El mercado de divulgar ciencia  
 Actualmente estas publicaciones para mantenerse exitosas, apuestan por la información sobre novedades tecnológicas y cultura pop, dejando a la divulgación científica como complemento.  La razón es que al no fomentar en el pueblo mentes más críticas, se han creado más mentes consumidoras.

   Como parte de las lentas decisiones que las instituciones mexicanas toman para generar cambios, la revista Ciencia de la Academia Mexicada de Ciencias (AMC), junto con Ciencia y Desarrollo de CONACyT (Consejo Nacional de Ciencia y Tecnología) comienzan a generar diseños editoriales más atractivos, pero no han logrado posicionarse en el mercado editorial, quedando en los ámbitos académicos. Esa es la tercera carencia, su poca distribución.
Con el paso de los años, la tecnología ha sido más accesible para la existencia de más revistas de divulgación científica, la computadora permite diseños más novedosos, tirajes más económicos y hasta publicaciones que sólo aspiran al ámbito virtual.

   Como una manera de fomentar esta labor, CONACyT realiza un índice anual por medio de convocatoria; es decir, que la institución espera a que las personas que elaboran de revistas de divulgación científica se acerquen a registrarse, en lugar de que la institución esté pendiente de nuevas publicaciones.  
Sin embargo, no son más de catorce.

   Estas nuevas revistas, digitales o no, han iniciado labores desde la década de 1990’s, buscando competencia con las revistas españolas y tratando de dejar en alguien, una la semilla para lograr una mente científica. Y se considera a pesar de eso, que el espacio dedicado a la ciencia en México sigue siendo muy escaso. Muy pocas han sobrevivido.

Revista ¿Cómo Ves?
   La mayoría de estas revistas pertenecen al ámbito académico de la Universidad Autónoma de México, entre ellas, la revista ¿Cómo ves?, dirigida por Estrella Burgos y que reporta un tiraje de 20 mil ejemplares, además de su plataforma en línea.

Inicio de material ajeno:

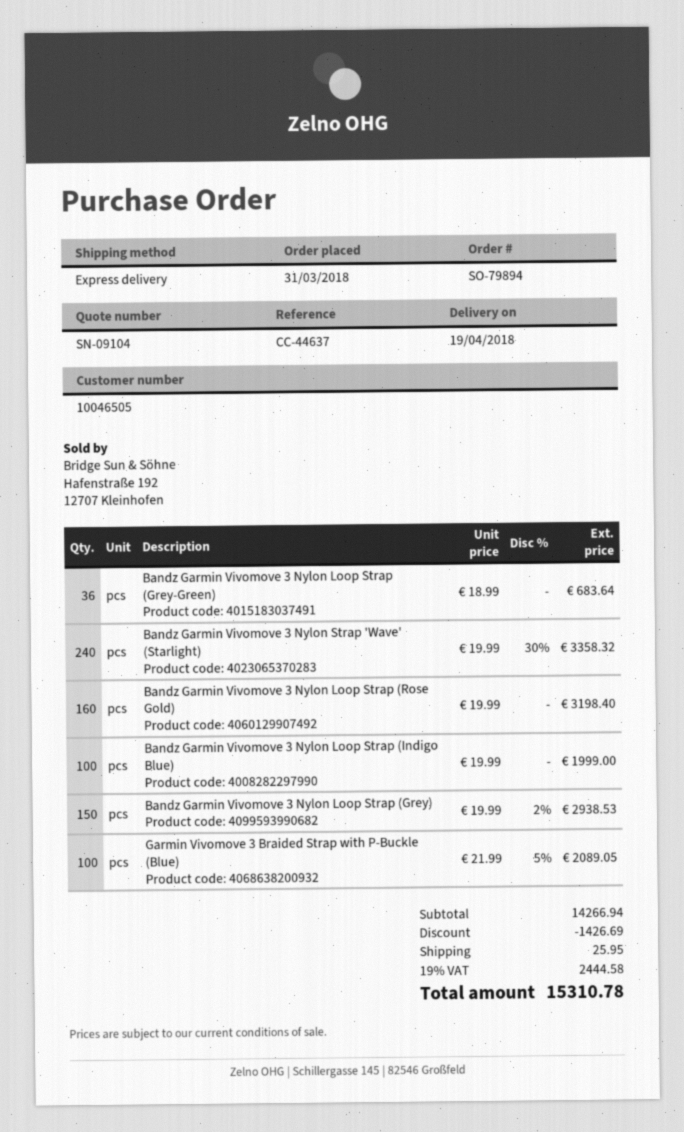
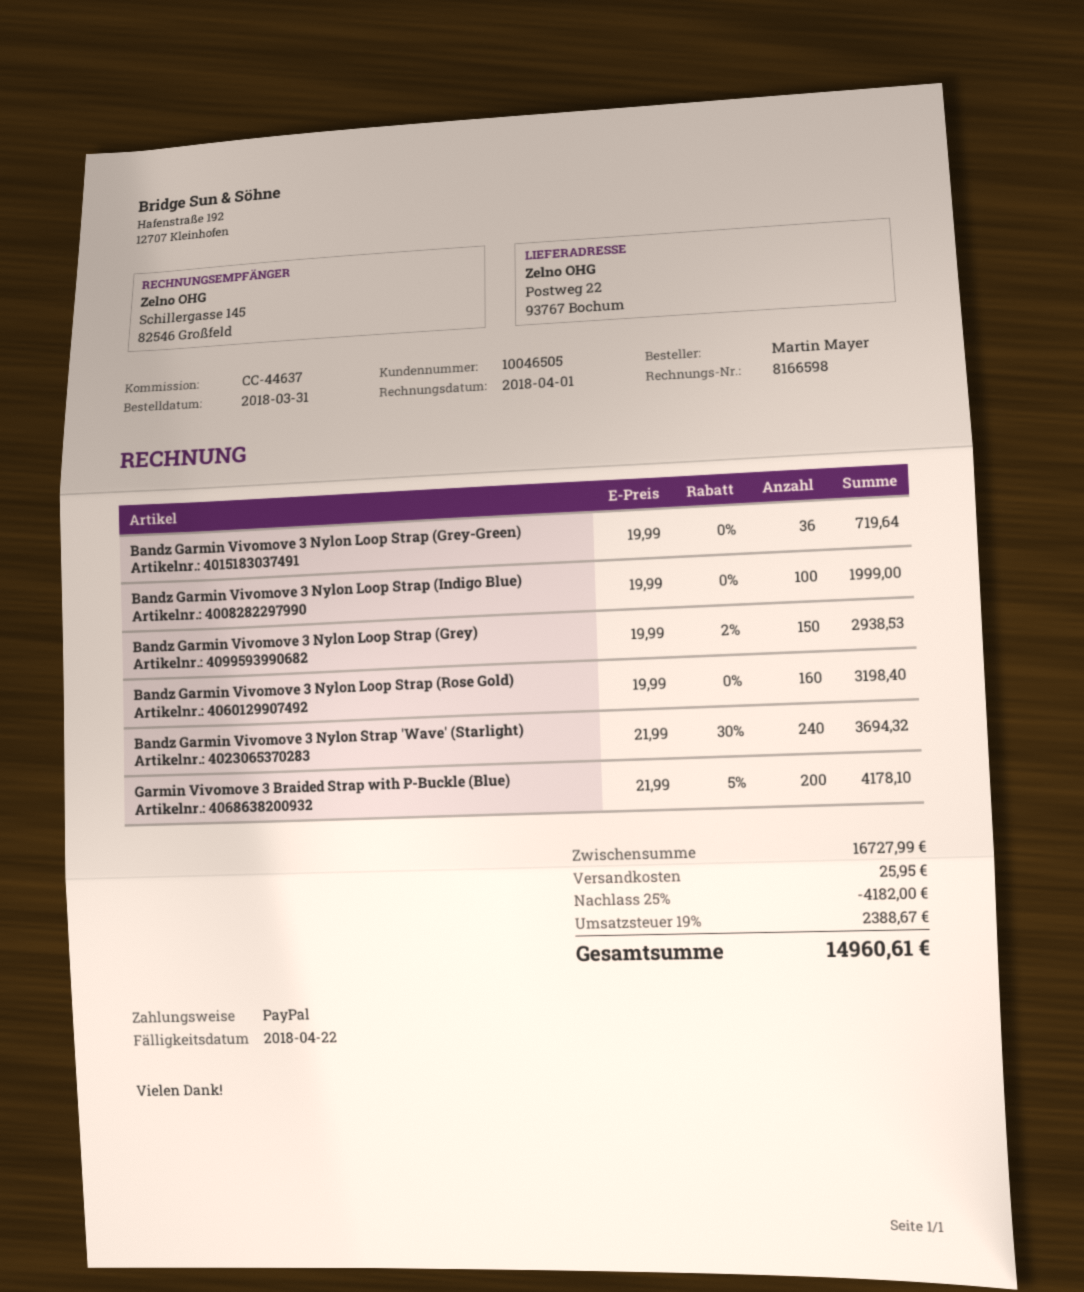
Bandz Garmin Vivomove 3 Nylon Loop Strap (Grey-Green): 36 x 18.99 = 683.64 -> 36 x 19.99 = 719.64
Bandz Garmin Vivomove 3 Nylon Strap 'Wave' (Starlight): 240 x 19.99 - 30% = 3358.32 -> 240 x 21.99 - 30% = 3694.32
Garmin Vivomove 3 Braided Strap with P-Buckle (Blue): 100 x 21.99 - 5% = 2089.05 -> 200 x 21.99 - 5% = 4178.10
subtotal: 14266.94 -> 16727.99
discount: 1426.69 -> 4182.00
tax: 19% = 2444.58 -> 19% = 2388.67
total: 15310.78 -> 14960.61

   La revista informa en su página que el tiraje de la revista ha crecido de 10 mil ejemplares a los que actualmente tiene, debido que distribuidor Publicaciones CITEM, S.A. de C.V., refiere que “es la revista universitaria más vendida en el país y ha logrado posicionarse en el mercado de revistas de difusión científica”. 
Han recibido varios reconocimientos:

   Premio 2000 Club Primera Plana/Novartis a la Divulgación de Ciencias de la Vida en la categoría de prensa escrita.
  
   Premio Latinoamericano de Popularización de la Ciencia y la Tecnología 2002-2003 otorgado por la Oficina Regional de Ciencia y Tecnología para América Latina y el Caribe UNESCO-ORCYT y la Dirección Ejecutiva de la Red de Popularización de la Ciencia y la Tecnología en América Latina y el Caribe (Red POP).

   Premio CANIEM 2007 al Arte Editorial.

Así como uno muy significativo:
   “La Secretaría de Educación Pública editó una antología del primer año de ¿Cómo ves? con un tiraje inicial de 50 000 ejemplares, dentro de su colección “Biblioteca de actualización del maestro”, para los profesores de enseñanza básica. En 2005 se hizo una reimpresión de 1 000 000 de ejemplares.”

   “Los autores son divulgadores de la ciencia, investigadores, profesores y periodistas” y se hace la referencia de que los artículos son revisados para mantener los niveles de calidad y que cumplan con los objetivos de la revista, que entre otros algunos son: 
      • Ser partícipes y beneficiarios de la experiencia del quehacer científico.
      • Diferenciar la ciencia de aquello que no lo es.”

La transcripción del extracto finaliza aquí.